• The records
---+---

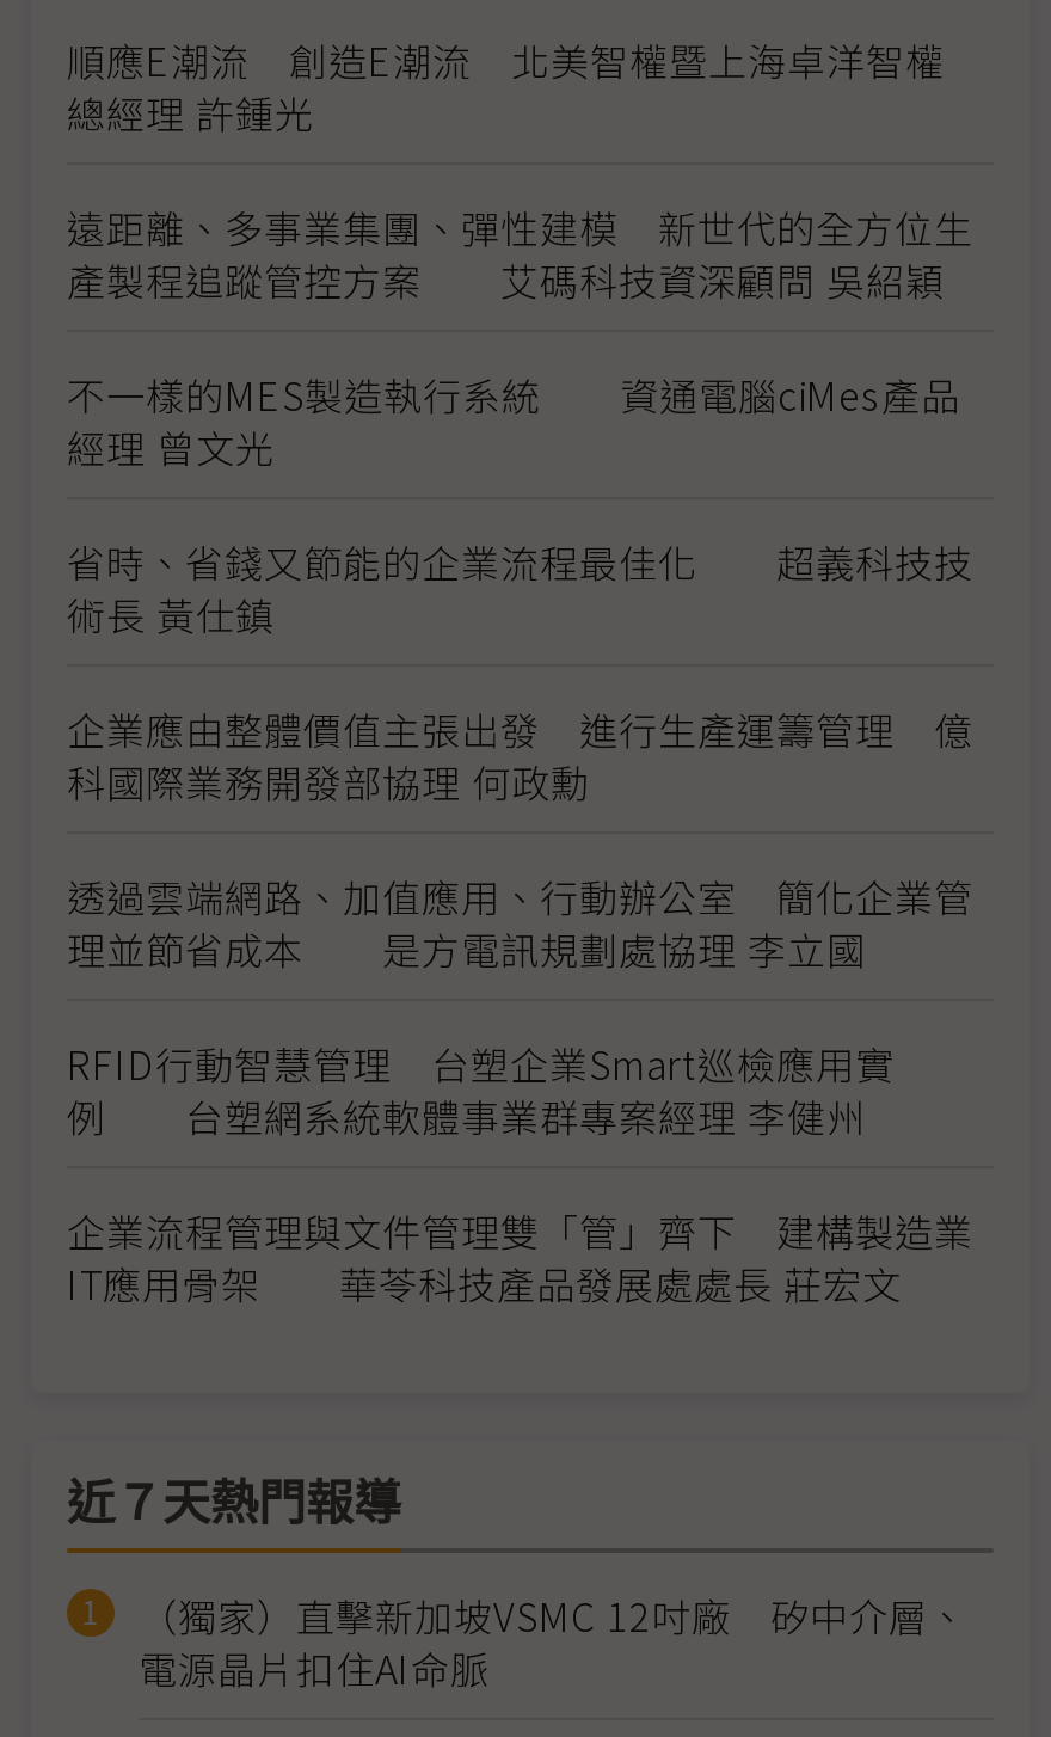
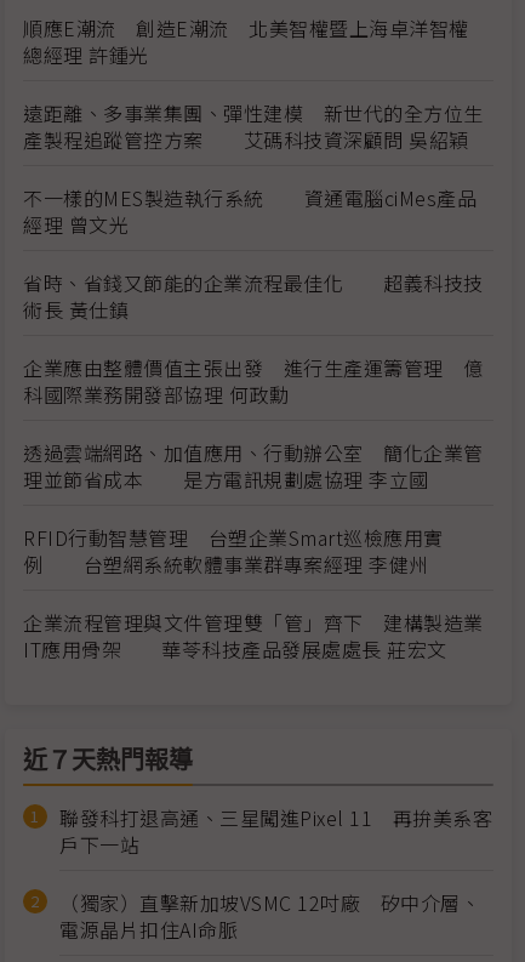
none -> [59,803,492,859] 聯發科打退高通、三星闖進Pixel 11 再拚美系客 | 戶下一站

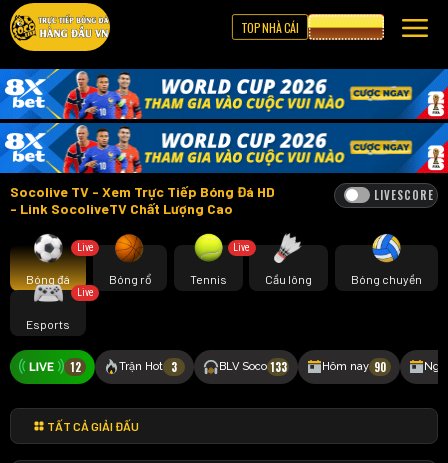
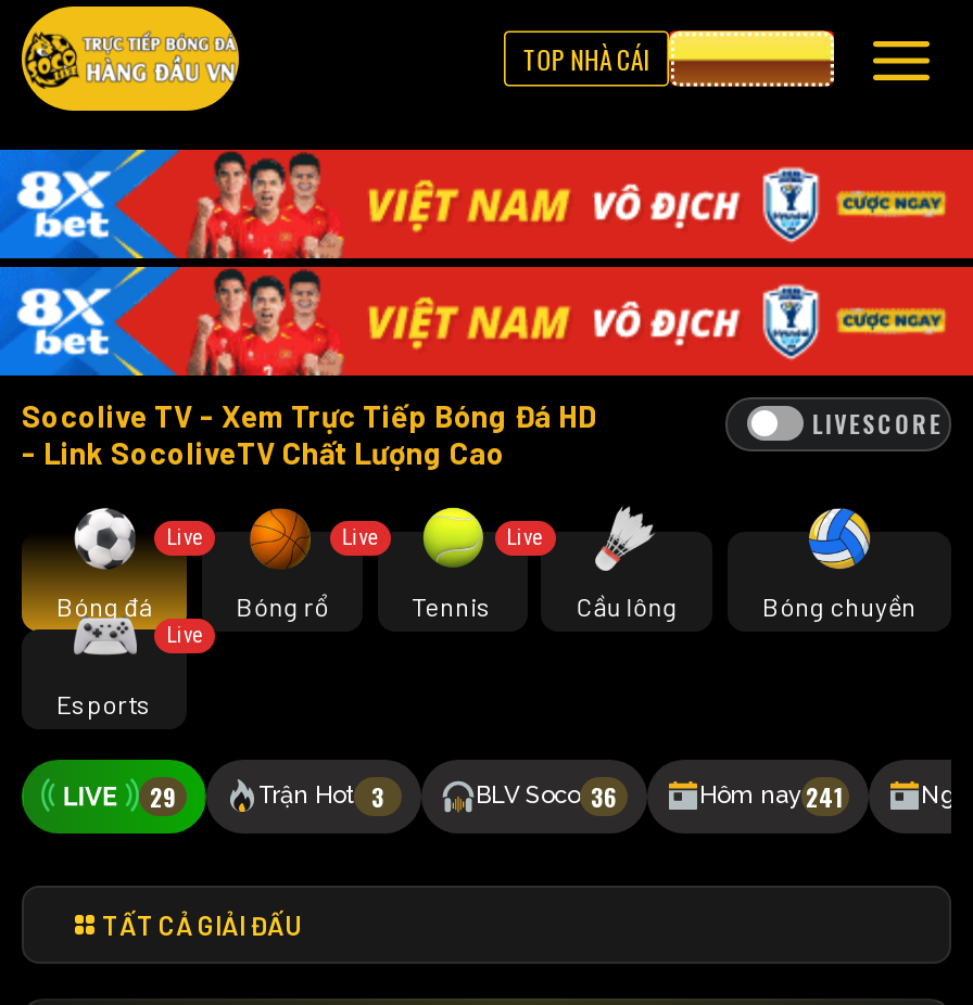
[4,68,445,174] [image] -> [11,148,966,378] [image]
none -> [341,524,378,548] Live
[70,358,80,374] 12 -> [150,778,176,813] 29
[219,358,286,374] BLV Soco 133 -> [476,778,617,813] BLV Soco 36
[322,358,386,374] Hôm nay 90 -> [699,778,845,813] Hôm nay 241

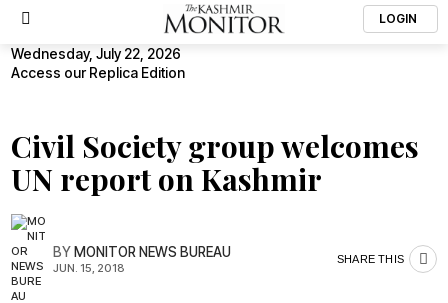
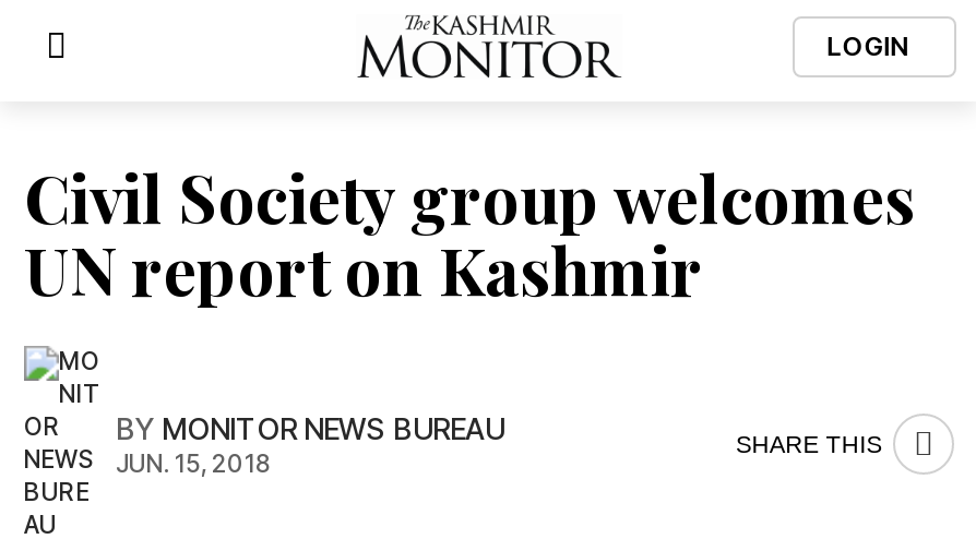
[11,45,185,81] Wednesday, July 22, 2026 | Access our Replica Edition -> none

---+---

Output nothing but the lines from the line with "[4,68,445,174] [image] ->" through the last line of the material above, please, word for word and without the pictures.

[4,68,445,174] [image] -> [11,148,966,378] [image]
none -> [341,524,378,548] Live
[70,358,80,374] 12 -> [150,778,176,813] 29
[219,358,286,374] BLV Soco 133 -> [476,778,617,813] BLV Soco 36
[322,358,386,374] Hôm nay 90 -> [699,778,845,813] Hôm nay 241

[11,45,185,81] Wednesday, July 22, 2026 | Access our Replica Edition -> none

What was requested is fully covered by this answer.